The work this man undertook was a business upon which his master's heart was set. Isaac was now forty years old, and had shown no sign of marrying. He was of a quiet, gentle spirit, and needed a more active spirit to urge him on. The death of Sarah had deprived him of the solace of his life, which he had found in his mother, and had, no doubt, made him desire tender companionship. Abraham himself was old, and well stricken in years; and he very naturally wished to see the promise beginning to be fulfilled, that in Isaac should his seed be called. Therefore, with great anxiety, which is indicated by his making his servant swear an oath of a most solemn kind, he gave him the commission to go to the old family abode in Mesopotamia, and seek for Isaac a bride from thence. Although that family was not all that could be desired, yet it was the best he knew of; and as some heavenly light lingered there, he hoped to find in that place the best wife for his son. The business was, however, a serious one which he committed to his servant. My brethren, this is nothing compared with the weight which hangs on the true minister of Christ. All the Great Father's heart is set on giving to Christ a church which shall be his beloved for ever. Jesus must not be alone: his church must be his dear companion. The Father would find a bride for the great Bridegroom, a recompense for the Redeemer, a solace for the Saviour: therefore he lays it upon all whom he calls to tell out the gospel, that we should seek souls for Jesus, and never rest till hearts are wedded to the Son of God. Oh, for grace to carry out this commission!

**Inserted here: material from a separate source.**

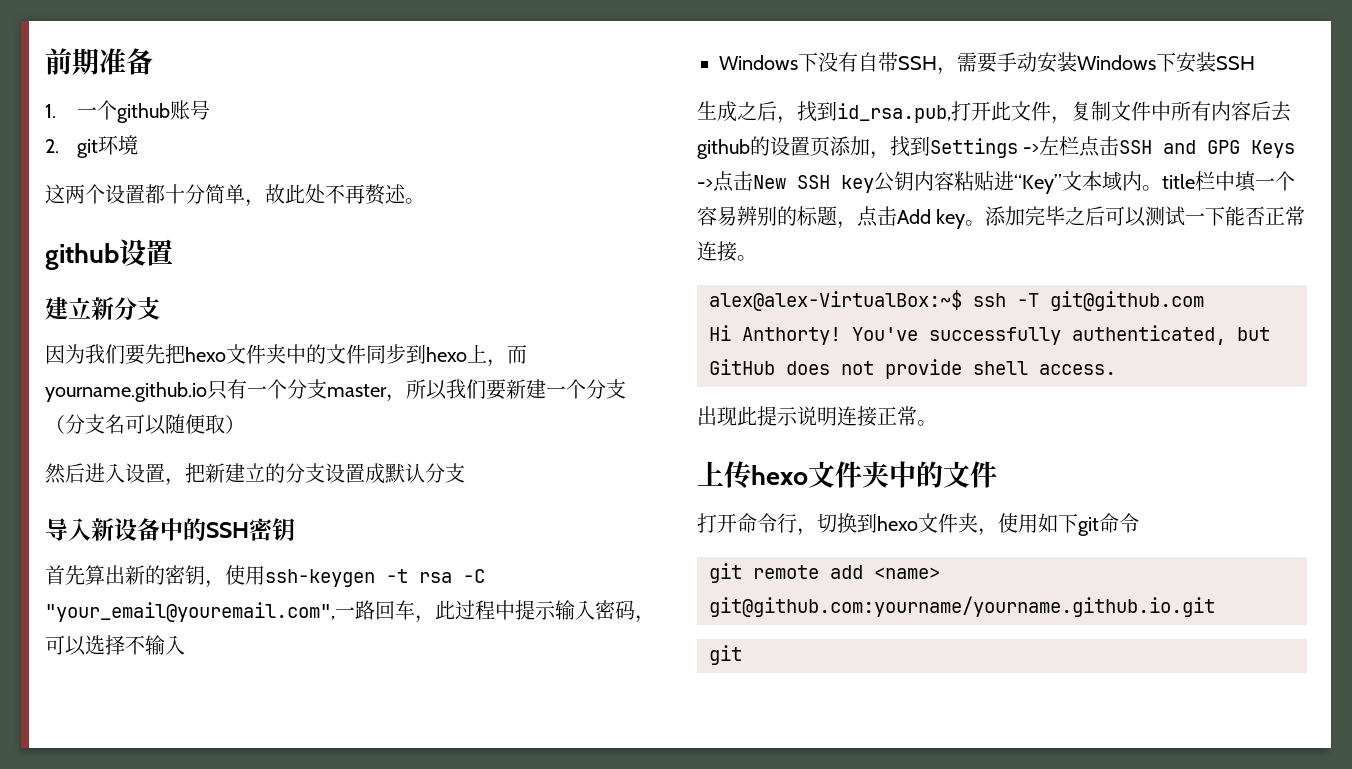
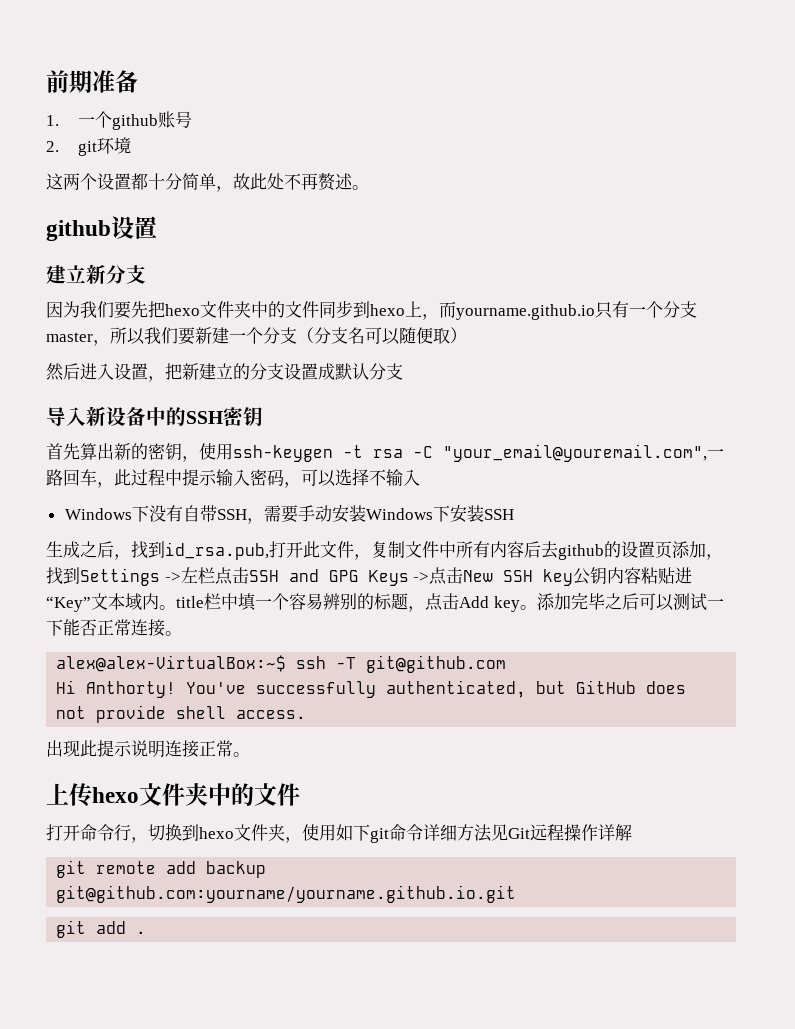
(1139, 523) none -> [423,824,632,842] 详细方法见Git远程操作详解
[874,567,940,579] <name> -> [206,861,267,878] backup
(742, 655) none -> [96,921,147,934] add .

This message was the more weighty because of the person for whom the spouse was sought. Isaac was an extraordinary personage; indeed, to the servant he was unique. He was a man born according to promise, not after the flesh, but by the power of God; and you know how in Christ, and in all that are one with Christ, the life comes by the promise and the power of God, and springeth not of man. Isaac was himself the fulfillment of promise, and the heir of the promise. Infinitely glorious is our Lord Jesus as the Son of man! Who shall declare his generation? Where shall be found a helpmeet for him? a soul fit to be espoused unto him? Isaac had been sacrificed; he had been laid upon the altar, and although he did not actually die, his father's hand had unsheathed the knife wherewith to slay him. Abraham in spirit had offered up his son; and you know who he is of whom we preach, and for whom we preach, even Jesus, who has laid down his life a sacrifice for sinners. He has been presented as a whole burnt-offering unto God. Oh! by the wounds, and by the bloody sweat, I ask you where shall we find a heart fit to be wedded to him? How shall we find men and women who can worthily recompense love so amazing, so divine, as that of him who died the death of the cross? Isaac had also been, in a figure, raised from the dead. To his father he was "as good as dead," as said the apostle; and he was given back to him from the dead. But our blessed Lord has actually risen from an actual death, and stands before us this day as the Conqueror of death, and the Spoiler of the grave. Who shall be joined to this Conqueror? Who is fit to dwell in glory with this glorious One? One would have thought that every heart would aspire to such happiness, and leap in prospect of such peerless honour, and that none would shrink back except through a sense of great unworthiness. Alas! it is not so, though so it ought to be.

What a weighty errand have we to fulfil to find those who shall be linked for ever in holy union with the Heir of the promise, even the sacrificed and risen One! Isaac was everything to Abraham. Abraham would have said to Isaac, "All that I have is thine." So is it true of our blessed Lord, whom he hath made Heir of all things; by whom also he made the worlds, that "it pleased the Father that in him should all fulness dwell." What a dignity will be put upon any of you who are married to Christ! To what a height of eminence will you be uplifted by becoming one with Jesus! O preacher, what a work hast thou to do to-day, to find out those to whom thou shalt give the bracelet, and upon whose face thou shalt hang the jewel! To whom shall I say, "Wilt thou give thy heart to my Lord! Wilt thou have Jesus to be thy confidence, thy salvation, thine all in all? Art thou willing to become his that he may be thine?"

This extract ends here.